Federico Tomassetti: Seems a very interesting project, building this big model representing all the information present in the code and considering also different languages like CL and RPG. So nice project. Okay, and can I ask you if you are satisfied with the results that you got?

Michael Frank: Yeah, it did exactly what we needed to do and a few things that were lacking. You readily provided with updated version like we needed to find all call sites. So what does programs get called from? That’s important. And there were some smaller things that we suggested introducing interface for it: so we can just grab the interface and get the calls out. So yeah, it did what it should. And also you provided methods for traversing through the AST. So that really helps to do a I think it was a depth first search. I don’t know anymore, but yeah, it works really well. That would have been a pain to write ourselves.

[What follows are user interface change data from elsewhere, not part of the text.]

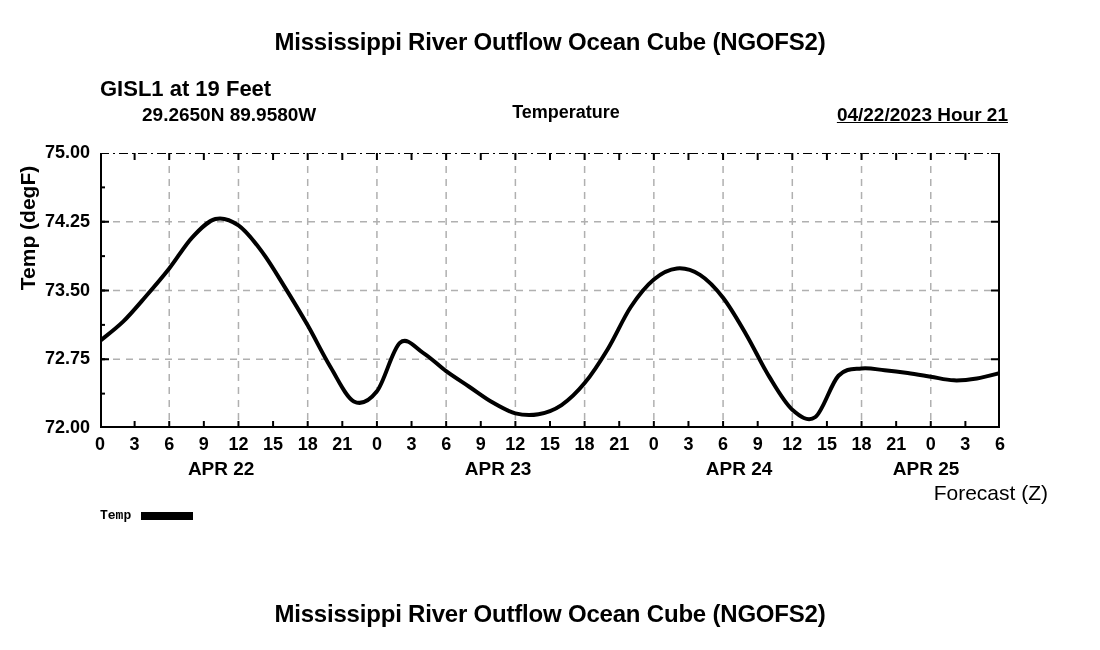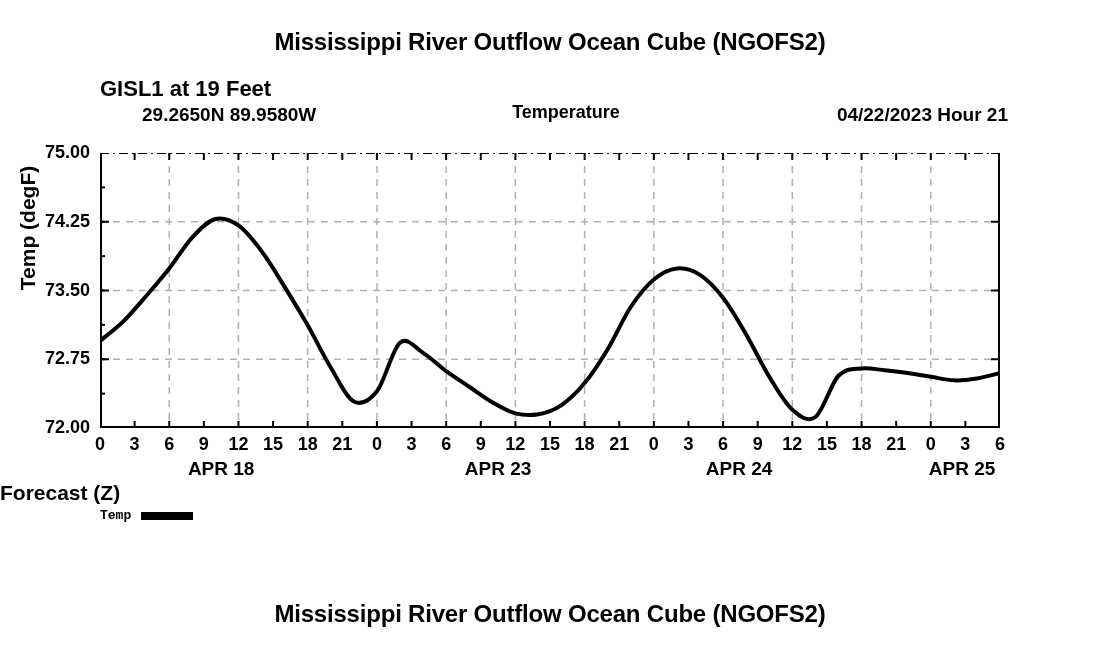--- a/index.html
+++ b/index.html
@@ -55,20 +55,21 @@
     width: 1100px;
     text-align: center;
     font-size: 18px;
     font-weight: bold;
   }
   #run-datetime {
     top: 104px;
     right: 92px;
     font-size: 19px;
     font-weight: bold;
+    text-decoration: underline;
   }
 
   
   #plot-area {
     left: 100px;
     top: 153px;
     width: 900px;
     height: 275px;
   }
   #plot-frame {
@@ -121,23 +122,23 @@
     width: 160px;
     margin-left: -80px;
     text-align: center;
     font-size: 19px;
     font-weight: bold;
   }
   #x-axis-title {
     top: 481px;
     left: 0;
     width: 1048px;
-    text-align: left;
+    text-align: right;
     font-size: 21px;
-    font-weight: bold;
+    font-weight: normal;
   }
 
   
   #legend {
     top: 508px;
     left: 100px;
     display: flex;
     align-items: center;
     gap: 10px;
   }
@@ -296,24 +297,24 @@
     <div class="xtick-label" style="left: 757.692px;">9</div>
     <div class="xtick-label" style="left: 792.308px;">12</div>
     <div class="xtick-label" style="left: 826.923px;">15</div>
     <div class="xtick-label" style="left: 861.538px;">18</div>
     <div class="xtick-label" style="left: 896.154px;">21</div>
     <div class="xtick-label" style="left: 930.769px;">0</div>
     <div class="xtick-label" style="left: 965.385px;">3</div>
     <div class="xtick-label" style="left: 1000px;">6</div>
   </div>
 <div id="xday-labels">
-    <div class="xday-label" style="left: 221.154px;">APR 18</div>
+    <div class="xday-label" style="left: 221.154px;">APR 22</div>
     <div class="xday-label" style="left: 498.077px;">APR 23</div>
     <div class="xday-label" style="left: 739px;">APR 24</div>
-    <div class="xday-label" style="left: 962px;">APR 25</div>
+    <div class="xday-label" style="left: 926px;">APR 25</div>
   </div>
 <div class="abs" id="x-axis-title">Forecast (Z)</div>
 
 <div class="abs" id="legend">
   <span id="legend-label">Temp</span>
   <span id="legend-swatch" style="background: rgb(0, 0, 0);"></span>
 </div>
 
 <div class="abs" id="bottom-title">Mississippi River Outflow Ocean Cube (NGOFS2)</div>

Federico Tomassetti: Yeah, you can configure it if you want, prepare step first, but yeah. And can I ask you how it was to work with us if there was any particular challenge?

Michael Frank: Challenge, no, quite a contrary. The contact was always very nice and you provided fixes readily. So it was never a block of us in the project. So that worked really well and it was really really important for us and our customer to get that running.

Federico Tomasetti: Good. And is there anything that you think we could improve?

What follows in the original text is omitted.